_RECORDS FOR THIS EXERCISE_
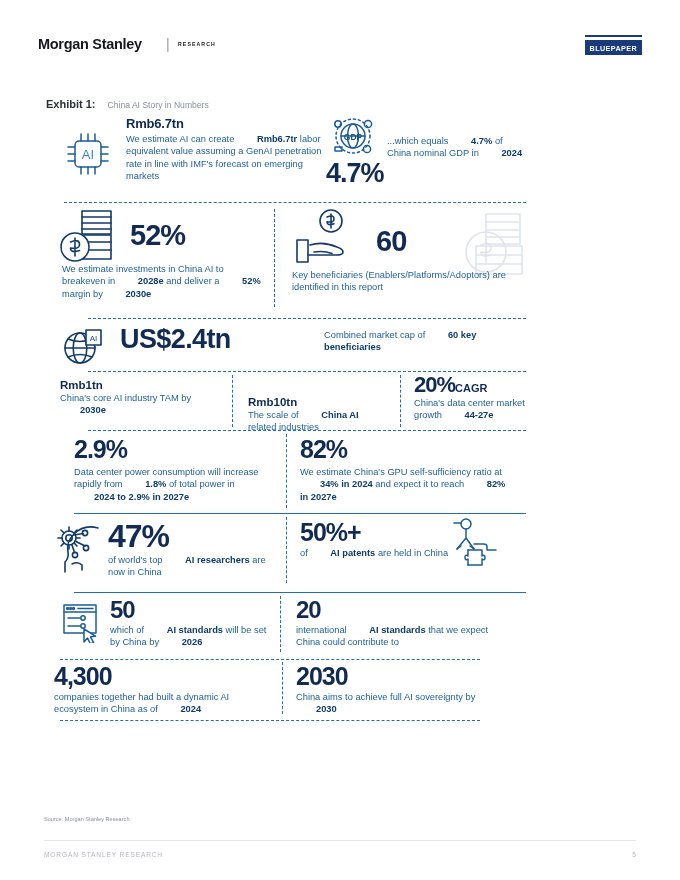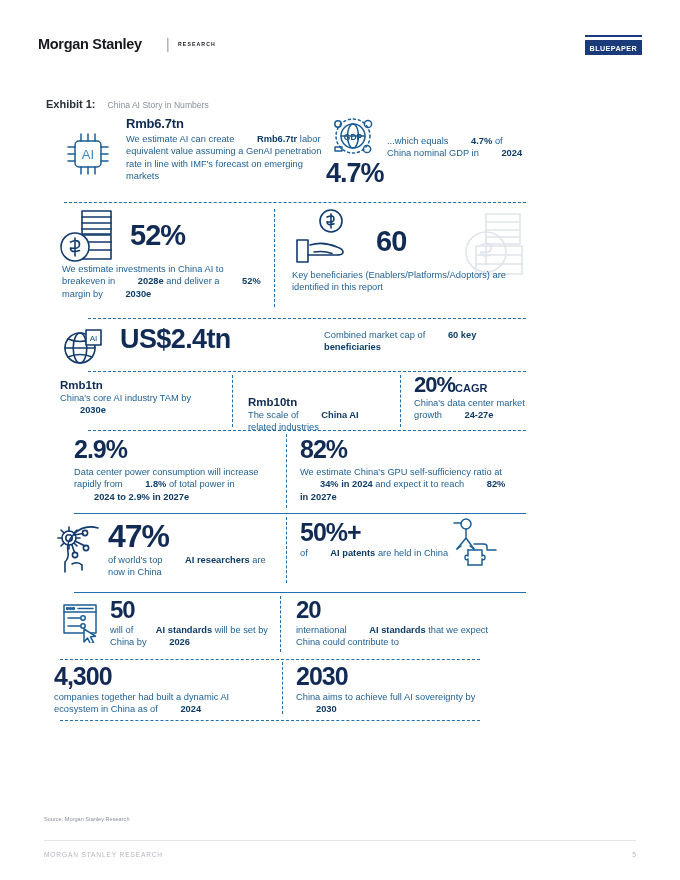--- a/index.html
+++ b/index.html
@@ -275,7 +275,7 @@
           <span class="bignum" style="font-size:22px;">20%</span><span class="bignum" style="font-size:11px;letter-spacing:0;">CAGR</span>
         </div>
         <div class="body-txt" style="margin-top:1px;">
-          <span>China's data center market growth </span><b>24-27e</b>
+          <span>China's data center market growth </span><b>44-27e</b>
         </div>
       </div>
     </div>

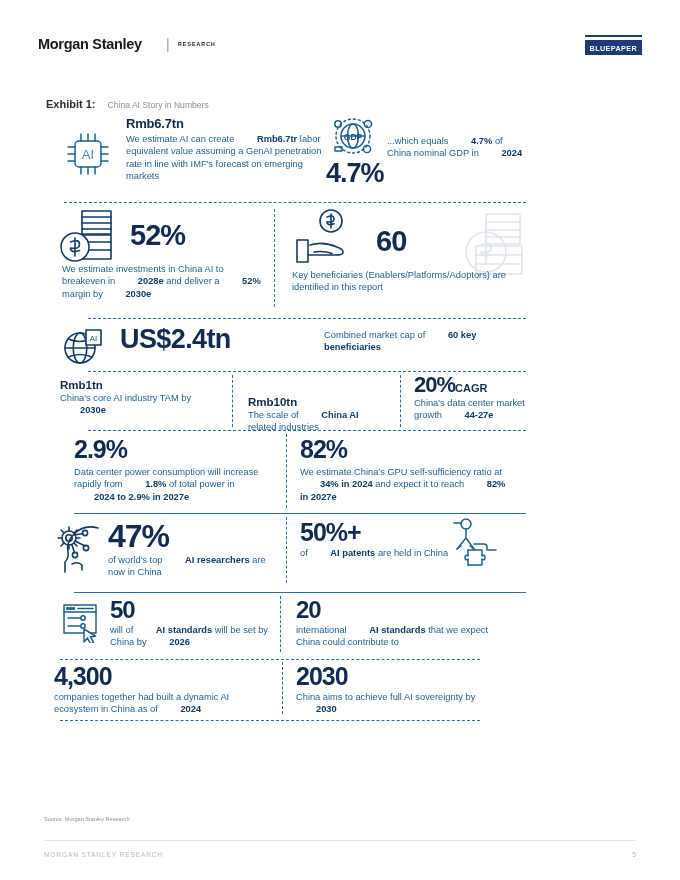--- a/index.html
+++ b/index.html
@@ -386,7 +386,7 @@
       <div style="position:absolute;left:64px;top:5px;width:160px;">
         <div class="bignum" style="font-size:24px;">50</div>
         <div class="body-txt" style="margin-top:2px;">
-          <span>will of </span><b>AI standards</b><span> will be set by China by </span><b>2026</b>
+          <span>which of </span><b>AI standards</b><span> will be set by China by </span><b>2026</b>
         </div>
       </div>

_REQUIRED WORK_
Pick out and copy the lines of the material that include the word "data".

_ANSWER BELOW_
-          <span>China's data center market growth </span><b>24-27e</b>
+          <span>China's data center market growth </span><b>44-27e</b>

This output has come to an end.